Segment Start: SOURCE DATA

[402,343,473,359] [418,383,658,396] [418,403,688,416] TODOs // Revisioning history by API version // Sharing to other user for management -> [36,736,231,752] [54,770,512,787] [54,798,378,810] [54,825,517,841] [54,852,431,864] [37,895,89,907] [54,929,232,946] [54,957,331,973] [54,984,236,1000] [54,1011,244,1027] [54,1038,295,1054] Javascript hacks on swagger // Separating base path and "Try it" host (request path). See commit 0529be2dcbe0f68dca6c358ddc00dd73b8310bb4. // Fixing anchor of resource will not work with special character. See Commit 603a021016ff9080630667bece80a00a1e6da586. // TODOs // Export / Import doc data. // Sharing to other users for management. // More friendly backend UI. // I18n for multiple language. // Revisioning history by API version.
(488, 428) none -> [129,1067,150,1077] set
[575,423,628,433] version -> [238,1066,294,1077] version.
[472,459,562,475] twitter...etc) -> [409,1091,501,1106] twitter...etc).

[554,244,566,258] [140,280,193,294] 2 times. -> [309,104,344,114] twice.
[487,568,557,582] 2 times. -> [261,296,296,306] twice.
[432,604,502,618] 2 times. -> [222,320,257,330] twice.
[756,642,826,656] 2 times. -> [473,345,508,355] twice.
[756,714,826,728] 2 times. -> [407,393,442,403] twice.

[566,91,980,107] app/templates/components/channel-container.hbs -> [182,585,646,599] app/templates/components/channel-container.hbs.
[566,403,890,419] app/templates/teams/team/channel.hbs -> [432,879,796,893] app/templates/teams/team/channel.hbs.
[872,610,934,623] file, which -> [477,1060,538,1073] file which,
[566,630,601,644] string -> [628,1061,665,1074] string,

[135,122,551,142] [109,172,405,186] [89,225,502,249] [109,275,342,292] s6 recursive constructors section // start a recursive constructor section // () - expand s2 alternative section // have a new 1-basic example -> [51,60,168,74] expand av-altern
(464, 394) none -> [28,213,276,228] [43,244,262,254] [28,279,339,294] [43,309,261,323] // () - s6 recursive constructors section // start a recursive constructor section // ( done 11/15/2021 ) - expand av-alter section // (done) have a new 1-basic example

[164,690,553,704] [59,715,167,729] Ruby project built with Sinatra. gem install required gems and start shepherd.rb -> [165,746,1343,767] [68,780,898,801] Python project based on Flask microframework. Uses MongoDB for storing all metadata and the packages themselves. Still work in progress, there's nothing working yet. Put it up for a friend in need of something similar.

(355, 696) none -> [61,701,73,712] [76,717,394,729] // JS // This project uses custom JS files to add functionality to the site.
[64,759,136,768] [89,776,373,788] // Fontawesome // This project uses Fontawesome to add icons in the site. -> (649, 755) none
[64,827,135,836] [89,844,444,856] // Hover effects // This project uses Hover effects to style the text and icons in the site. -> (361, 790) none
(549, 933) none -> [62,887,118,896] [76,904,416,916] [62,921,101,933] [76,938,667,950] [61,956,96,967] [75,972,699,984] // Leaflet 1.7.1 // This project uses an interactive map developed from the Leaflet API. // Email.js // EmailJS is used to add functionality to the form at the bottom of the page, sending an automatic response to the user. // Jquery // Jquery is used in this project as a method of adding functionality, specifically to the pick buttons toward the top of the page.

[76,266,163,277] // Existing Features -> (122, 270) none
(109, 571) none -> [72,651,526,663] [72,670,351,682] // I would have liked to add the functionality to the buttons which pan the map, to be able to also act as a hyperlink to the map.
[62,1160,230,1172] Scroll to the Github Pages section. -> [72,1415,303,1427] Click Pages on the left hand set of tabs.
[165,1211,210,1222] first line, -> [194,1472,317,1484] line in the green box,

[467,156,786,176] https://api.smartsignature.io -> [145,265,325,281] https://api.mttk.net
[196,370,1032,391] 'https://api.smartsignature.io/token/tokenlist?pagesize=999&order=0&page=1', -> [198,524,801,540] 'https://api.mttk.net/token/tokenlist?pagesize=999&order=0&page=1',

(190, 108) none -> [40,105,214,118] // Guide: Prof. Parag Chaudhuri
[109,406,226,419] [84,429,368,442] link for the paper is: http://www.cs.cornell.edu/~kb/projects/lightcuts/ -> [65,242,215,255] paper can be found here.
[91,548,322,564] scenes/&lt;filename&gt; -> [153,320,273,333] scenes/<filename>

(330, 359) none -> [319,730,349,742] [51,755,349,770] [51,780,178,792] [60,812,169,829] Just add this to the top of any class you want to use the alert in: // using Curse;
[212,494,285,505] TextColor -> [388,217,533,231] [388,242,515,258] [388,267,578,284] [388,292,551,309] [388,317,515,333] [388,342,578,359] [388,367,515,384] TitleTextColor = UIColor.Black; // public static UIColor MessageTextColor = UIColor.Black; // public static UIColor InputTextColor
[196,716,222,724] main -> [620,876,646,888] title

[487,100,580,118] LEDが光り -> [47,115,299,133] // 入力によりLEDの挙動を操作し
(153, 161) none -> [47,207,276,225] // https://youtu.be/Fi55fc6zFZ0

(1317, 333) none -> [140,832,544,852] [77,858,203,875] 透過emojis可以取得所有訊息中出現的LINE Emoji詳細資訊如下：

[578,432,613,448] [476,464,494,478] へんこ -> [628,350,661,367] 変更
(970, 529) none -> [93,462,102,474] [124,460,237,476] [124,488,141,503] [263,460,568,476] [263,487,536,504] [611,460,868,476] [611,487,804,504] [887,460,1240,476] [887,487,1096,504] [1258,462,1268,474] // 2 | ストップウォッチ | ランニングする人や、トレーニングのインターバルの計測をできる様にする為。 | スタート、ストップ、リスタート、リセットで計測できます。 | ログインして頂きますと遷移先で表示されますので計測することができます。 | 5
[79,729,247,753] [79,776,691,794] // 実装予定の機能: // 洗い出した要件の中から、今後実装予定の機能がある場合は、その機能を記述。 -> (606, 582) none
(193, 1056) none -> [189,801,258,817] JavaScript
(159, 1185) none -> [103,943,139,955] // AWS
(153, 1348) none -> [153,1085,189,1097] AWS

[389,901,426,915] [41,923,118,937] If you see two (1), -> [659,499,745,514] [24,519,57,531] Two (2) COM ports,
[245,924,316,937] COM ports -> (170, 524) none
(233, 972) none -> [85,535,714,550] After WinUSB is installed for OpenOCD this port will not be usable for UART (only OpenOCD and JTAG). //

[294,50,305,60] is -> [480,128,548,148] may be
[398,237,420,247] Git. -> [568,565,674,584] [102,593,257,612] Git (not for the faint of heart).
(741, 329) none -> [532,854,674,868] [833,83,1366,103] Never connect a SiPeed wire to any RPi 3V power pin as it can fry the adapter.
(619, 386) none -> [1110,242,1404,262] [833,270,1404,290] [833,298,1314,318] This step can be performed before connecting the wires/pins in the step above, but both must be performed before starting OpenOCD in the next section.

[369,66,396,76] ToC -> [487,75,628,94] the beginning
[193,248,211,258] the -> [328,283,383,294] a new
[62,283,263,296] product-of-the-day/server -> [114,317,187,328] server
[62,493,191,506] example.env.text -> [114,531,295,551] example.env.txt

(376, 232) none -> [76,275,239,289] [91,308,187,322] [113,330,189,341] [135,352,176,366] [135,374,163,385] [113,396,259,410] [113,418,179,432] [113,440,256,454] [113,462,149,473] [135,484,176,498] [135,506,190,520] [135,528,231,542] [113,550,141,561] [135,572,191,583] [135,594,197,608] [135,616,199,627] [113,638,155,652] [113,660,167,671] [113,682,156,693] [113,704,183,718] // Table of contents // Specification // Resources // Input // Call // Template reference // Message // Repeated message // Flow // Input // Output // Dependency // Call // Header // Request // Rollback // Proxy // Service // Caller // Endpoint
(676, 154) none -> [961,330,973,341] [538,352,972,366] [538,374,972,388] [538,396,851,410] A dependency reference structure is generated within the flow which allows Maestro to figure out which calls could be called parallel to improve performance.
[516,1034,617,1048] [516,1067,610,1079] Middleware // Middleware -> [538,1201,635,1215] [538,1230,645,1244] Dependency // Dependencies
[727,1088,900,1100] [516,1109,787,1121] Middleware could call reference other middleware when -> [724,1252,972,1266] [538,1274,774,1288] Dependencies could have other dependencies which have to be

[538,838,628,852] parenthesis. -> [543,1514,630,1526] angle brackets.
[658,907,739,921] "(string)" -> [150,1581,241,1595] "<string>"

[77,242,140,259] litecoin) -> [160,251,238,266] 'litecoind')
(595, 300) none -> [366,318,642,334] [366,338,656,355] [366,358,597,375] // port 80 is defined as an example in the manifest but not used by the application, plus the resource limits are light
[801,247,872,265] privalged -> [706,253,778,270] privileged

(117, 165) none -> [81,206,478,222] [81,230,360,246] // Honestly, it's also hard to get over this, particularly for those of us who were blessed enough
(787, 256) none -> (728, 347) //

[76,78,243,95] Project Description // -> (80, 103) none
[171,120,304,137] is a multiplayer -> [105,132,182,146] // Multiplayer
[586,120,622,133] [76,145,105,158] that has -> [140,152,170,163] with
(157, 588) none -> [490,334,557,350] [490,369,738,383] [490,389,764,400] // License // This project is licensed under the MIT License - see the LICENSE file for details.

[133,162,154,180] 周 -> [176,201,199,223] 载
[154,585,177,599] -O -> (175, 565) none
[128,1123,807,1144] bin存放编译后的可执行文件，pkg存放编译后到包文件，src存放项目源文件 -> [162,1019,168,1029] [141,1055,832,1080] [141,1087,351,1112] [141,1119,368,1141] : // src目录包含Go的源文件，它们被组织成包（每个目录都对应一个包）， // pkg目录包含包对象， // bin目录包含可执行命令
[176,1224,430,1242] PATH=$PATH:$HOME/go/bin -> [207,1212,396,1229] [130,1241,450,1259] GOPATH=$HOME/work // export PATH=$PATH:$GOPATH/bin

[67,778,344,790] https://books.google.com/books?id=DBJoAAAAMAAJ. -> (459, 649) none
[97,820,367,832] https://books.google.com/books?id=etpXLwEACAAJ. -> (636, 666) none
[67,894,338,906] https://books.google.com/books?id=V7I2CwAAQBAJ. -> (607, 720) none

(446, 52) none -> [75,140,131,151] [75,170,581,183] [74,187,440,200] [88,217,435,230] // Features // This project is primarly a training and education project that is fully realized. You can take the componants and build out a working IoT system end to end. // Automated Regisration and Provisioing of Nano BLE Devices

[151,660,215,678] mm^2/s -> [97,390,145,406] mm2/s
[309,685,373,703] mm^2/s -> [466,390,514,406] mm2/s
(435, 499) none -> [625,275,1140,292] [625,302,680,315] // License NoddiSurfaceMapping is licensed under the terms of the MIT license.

Segment End: SOURCE DATA

Return, with no change at all, every line in the entries above from the line containing "[62,283,263,296] product-of-the-day/server ->" through the line containing "[62,493,191,506] example.env.text ->".

[62,283,263,296] product-of-the-day/server -> [114,317,187,328] server
[62,493,191,506] example.env.text -> [114,531,295,551] example.env.txt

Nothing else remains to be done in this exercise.